• **The task**: Transcribe the following records exactly, images excluded.

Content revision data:
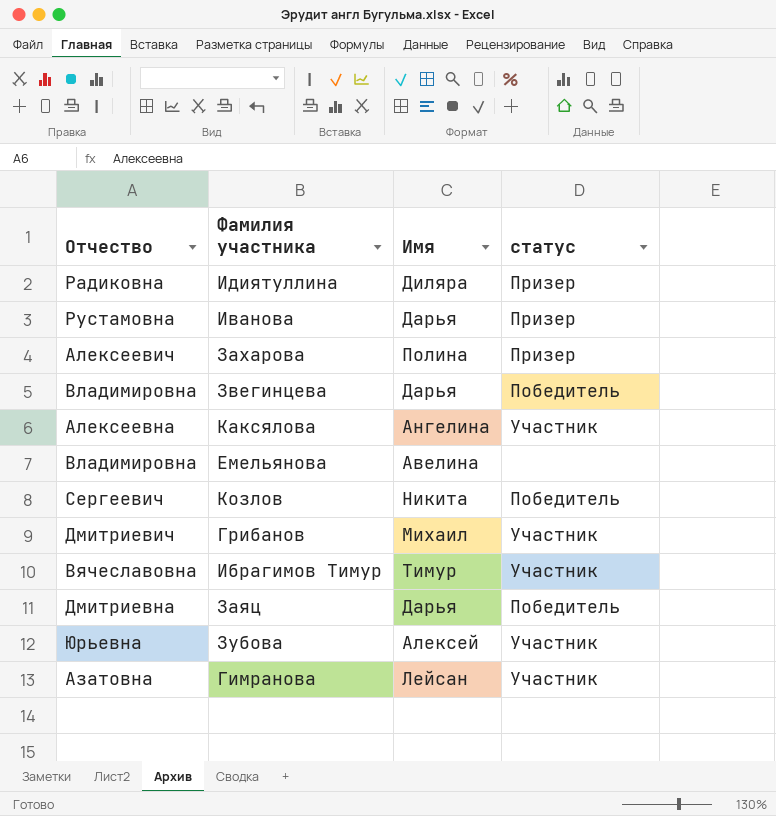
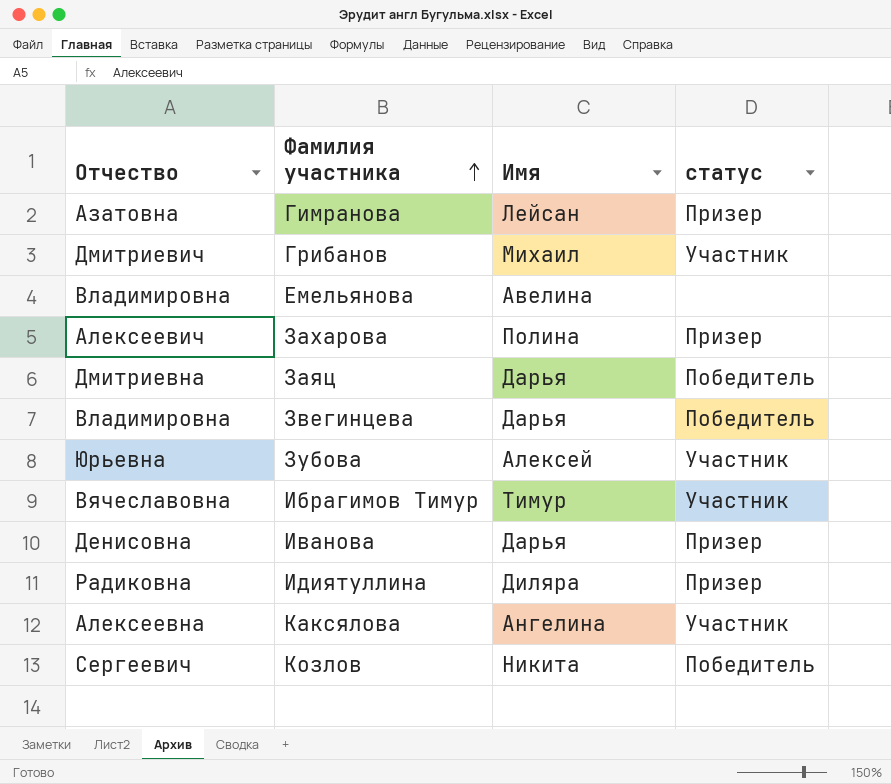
row order: none -> Фамилия участника ascending
Гимранова | статус: Участник -> Призер
Иванова | Отчество: Рустамовна -> Денисовна

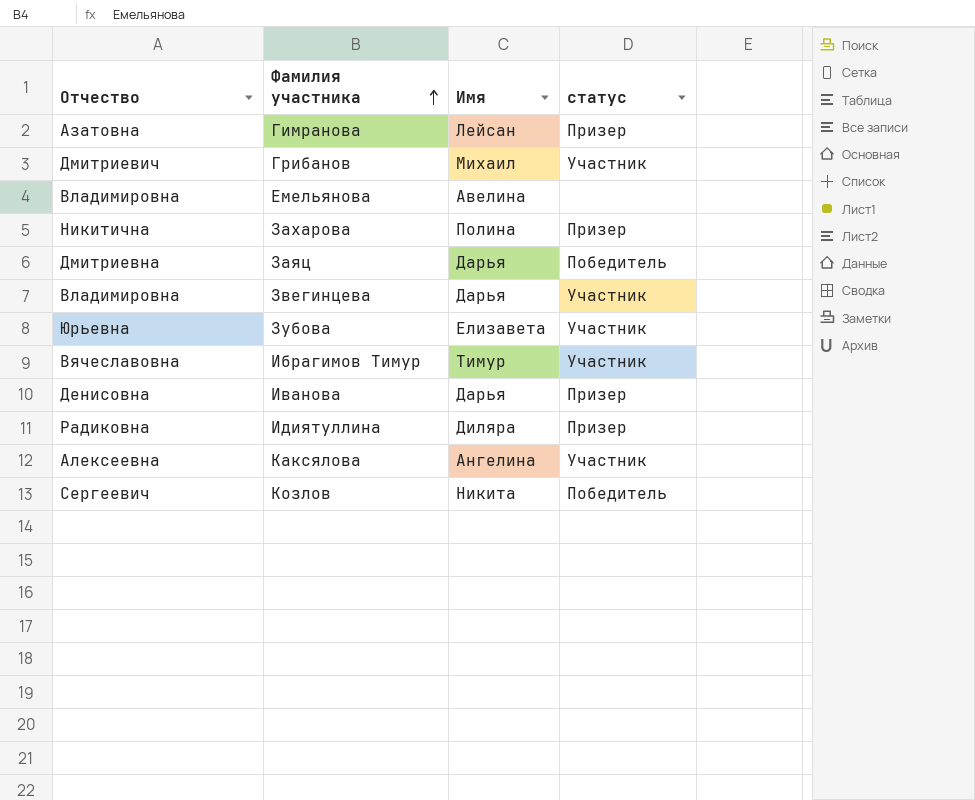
Захарова | Отчество: Алексеевич -> Никитична
Звегинцева | статус: Победитель -> Участник
Зубова | Имя: Алексей -> Елизавета

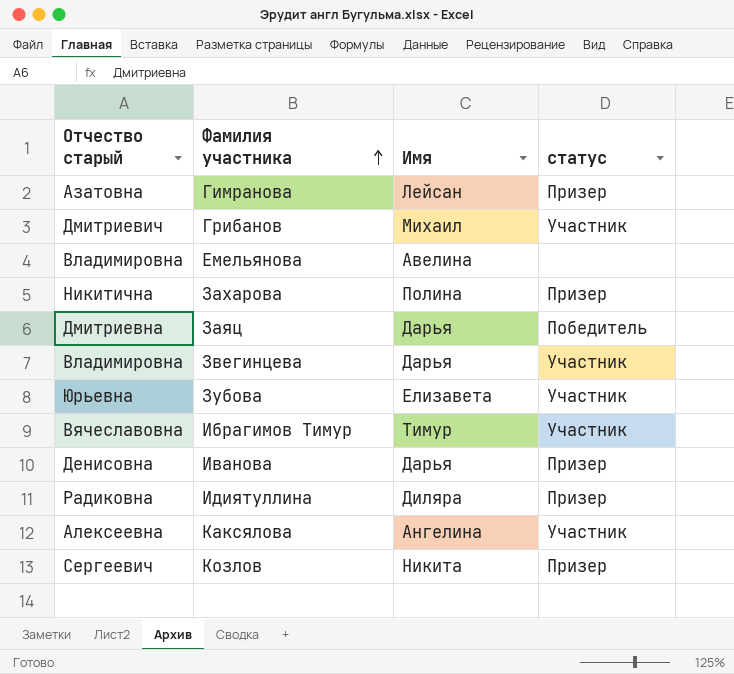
column name: Отчество -> Отчество старый
Козлов | статус: Победитель -> Призер

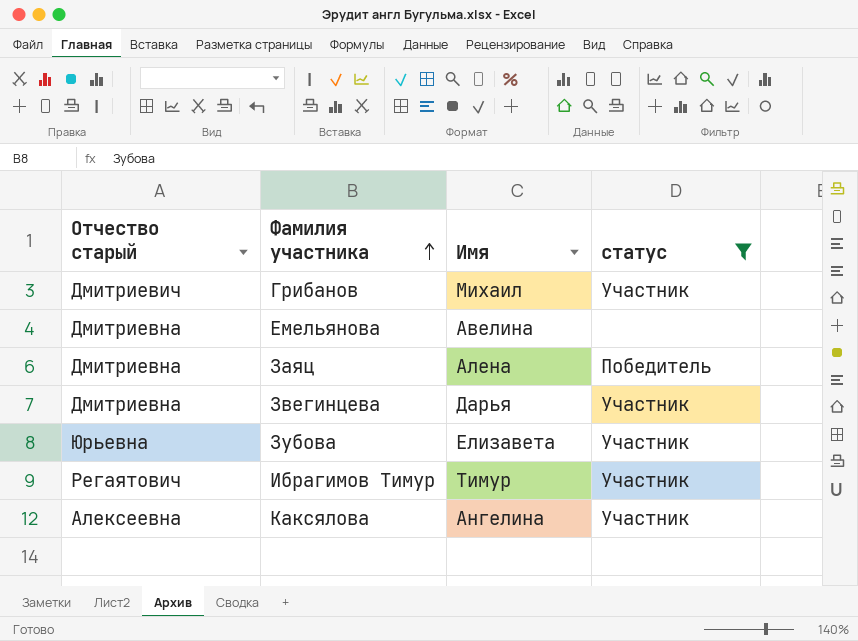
filter: none -> статус != Призер
Емельянова | Отчество старый: Владимировна -> Дмитриевна
Заяц | Имя: Дарья -> Алена
Звегинцева | Отчество старый: Владимировна -> Дмитриевна
Ибрагимов Тимур | Отчество старый: Вячеславовна -> Регаятович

• **Task response**:
row order: none -> Фамилия участника ascending
Гимранова | статус: Участник -> Призер
Иванова | Отчество: Рустамовна -> Денисовна

Захарова | Отчество: Алексеевич -> Никитична
Звегинцева | статус: Победитель -> Участник
Зубова | Имя: Алексей -> Елизавета

column name: Отчество -> Отчество старый
Козлов | статус: Победитель -> Призер

filter: none -> статус != Призер
Емельянова | Отчество старый: Владимировна -> Дмитриевна
Заяц | Имя: Дарья -> Алена
Звегинцева | Отчество старый: Владимировна -> Дмитриевна
Ибрагимов Тимур | Отчество старый: Вячеславовна -> Регаятович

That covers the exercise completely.